Bisogna sempre ricordare che Prologue, realtà ormai paragonabile ad un’istituzione all’interno del panorama techno europeo, nasce nel primo 2009 e muove i suoi primi passi attingendo a mani basse dalla scena Italiana, prendendo in un certo senso un testimone da Elettronica Romana, che proprio in quegli anni segnava, non dico una battuta d’arresto, ma senza dubbio un sensibile rallentamento dell’attività produttiva. Trovarono subito spazio infatti, artisti come Modern Heads, Dino Sabatini, Donato Dozzy e Giorgio Gigli, tanto per dirne alcuni, personaggi che definirono da subito quale sarebbe stato il percorso che la label avrebbe intrapreso negli anni a venire e che avrebbero spianato la strada ad altri artisti italiani posizionati fuori dai confini romani, quali Ness, Claudio PRC e Obtane. Il risultato è che oggi, a mio parere, chi in Europa vuole fare space-techno ipnotica e acida, la fa come si faceva qualche anno fa su Elettronica Romana, e questo filone, oggi da vita alla figura artistica di Abdulla Rashim, che dopo due soli EP sulla sua etichetta, approda sui lidi di Prologue con un EP di tre tracce: “Weldiya EP”.

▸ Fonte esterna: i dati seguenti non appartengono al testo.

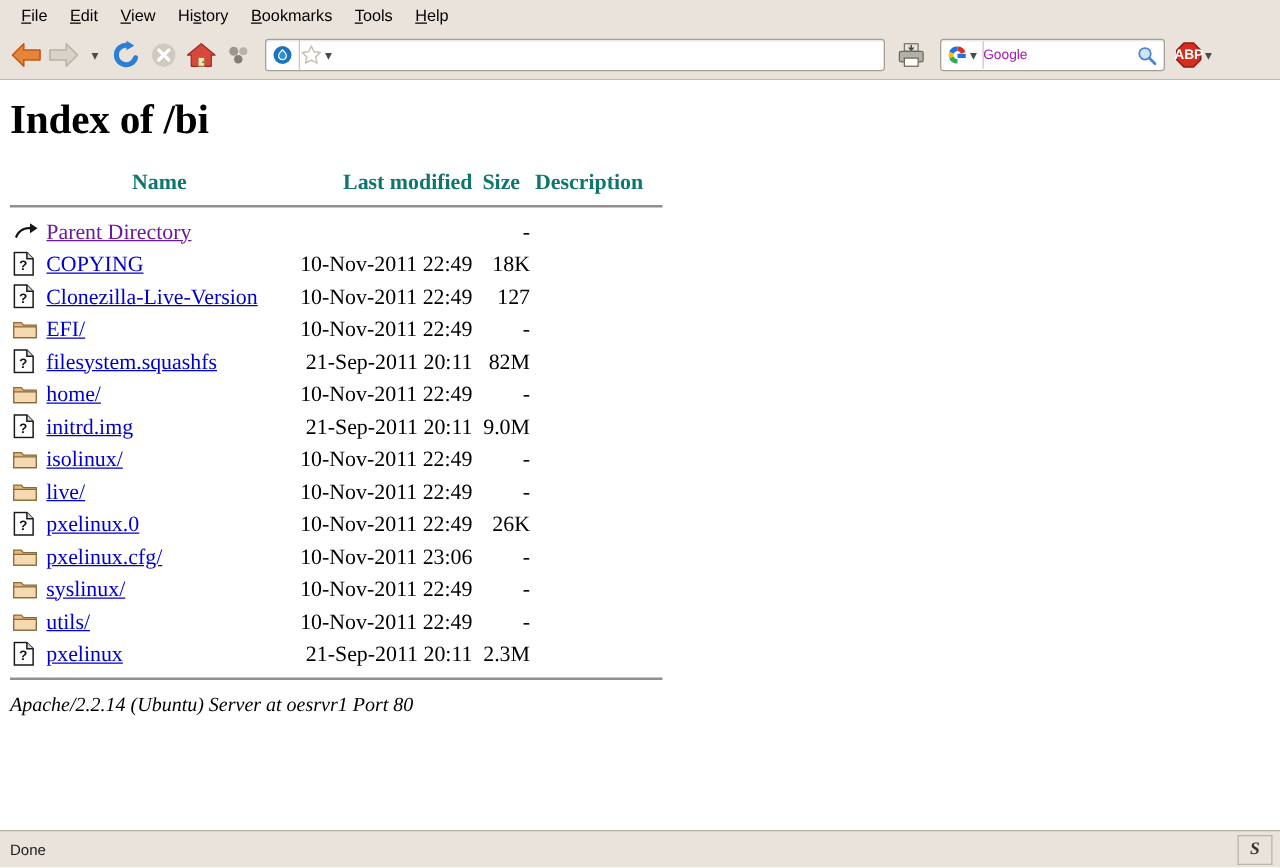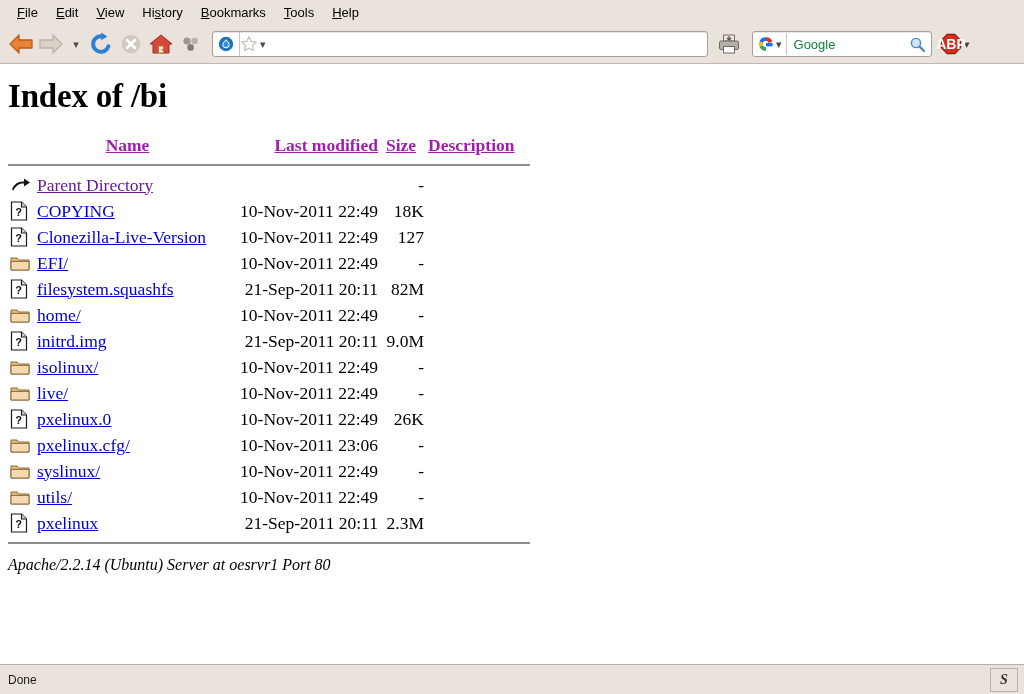"Google" #search-placeholder { color: #15803d -> #a21caf; font-size: 13px -> 11px; padding-left: 7px -> none }
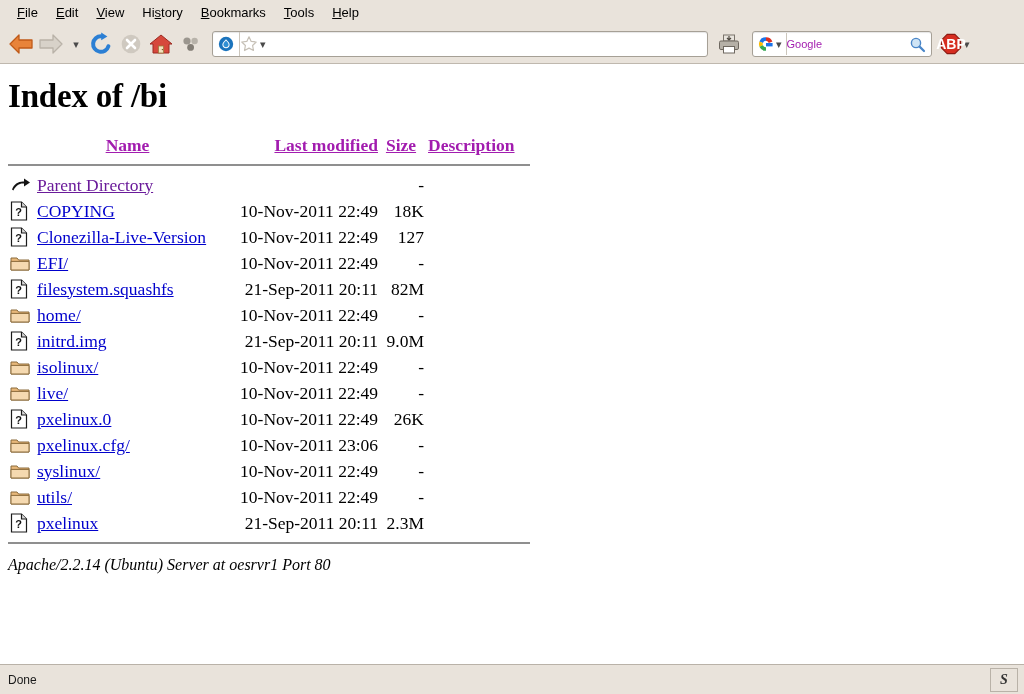"ABP" .abp-label { font-size: 14px -> 11px }
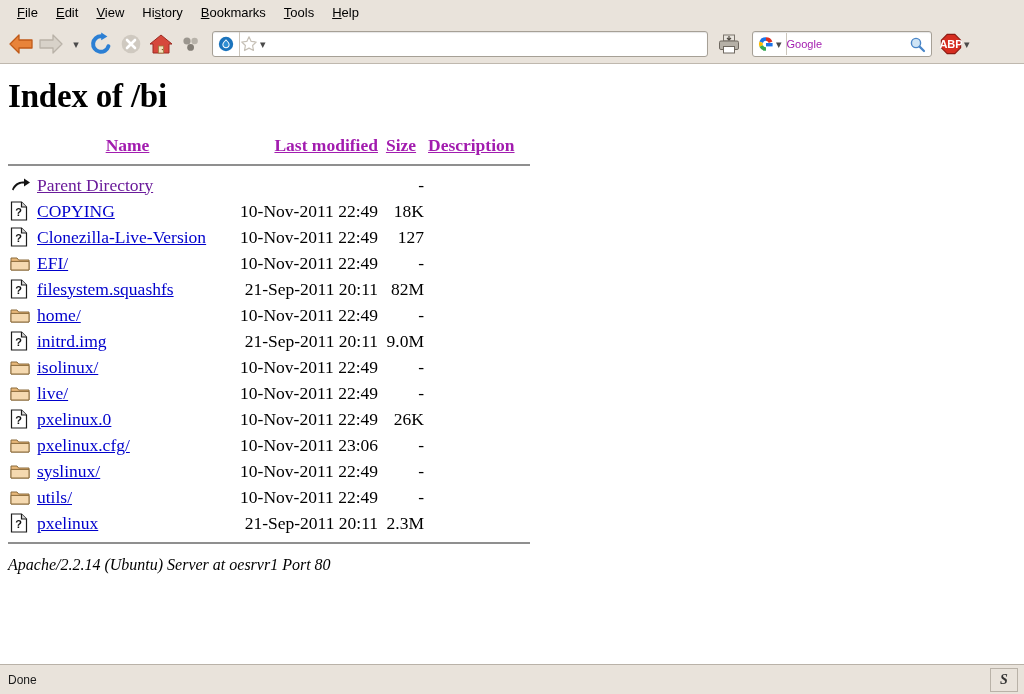"Name" .hdr-link { color: #a21caf -> #0f766e; text-decoration: underline -> none }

Tre tracce di matrice analog, che riflettono in maniera coerente il periodo buio che il genere umano sta attraversando. Il senso di oppressione è senza dubbio il mood predominante. Bass-line acide e ripetitive trasportano in un piano cognitivo che va ben oltre la percezione della realtà circostante. Sembra di poter visitare metropoli affollate da esseri umani indaffarati e presi da problematiche ingigantite dalla superficialità, carattere che ormai contraddistingue i nostri tempi. Sembra di conoscere cosa sta loro per accadere, ma non poter fare niente per avvertirli. Non ho scritto molte recensioni, ma nel tempo mi sono accorto che odio descrivere i dischi traccia per traccia, tentando di raccontare più o meno cosa succede nell’arco di nove minuti. Anche perchè nei dischi che descrivo io, nell’arco di nove minuti spesso e volentieri non succede niente.
I lavori come questo sono strumenti per l’ipnosi, portali per accedere ad una visione condivisa della realtà delle cose. Quello che scrivo non deve descrivere, ma destare curiosità, lasciare porte aperte all’interpretazione personale e permettere al disco stesso di fare tutto il resto.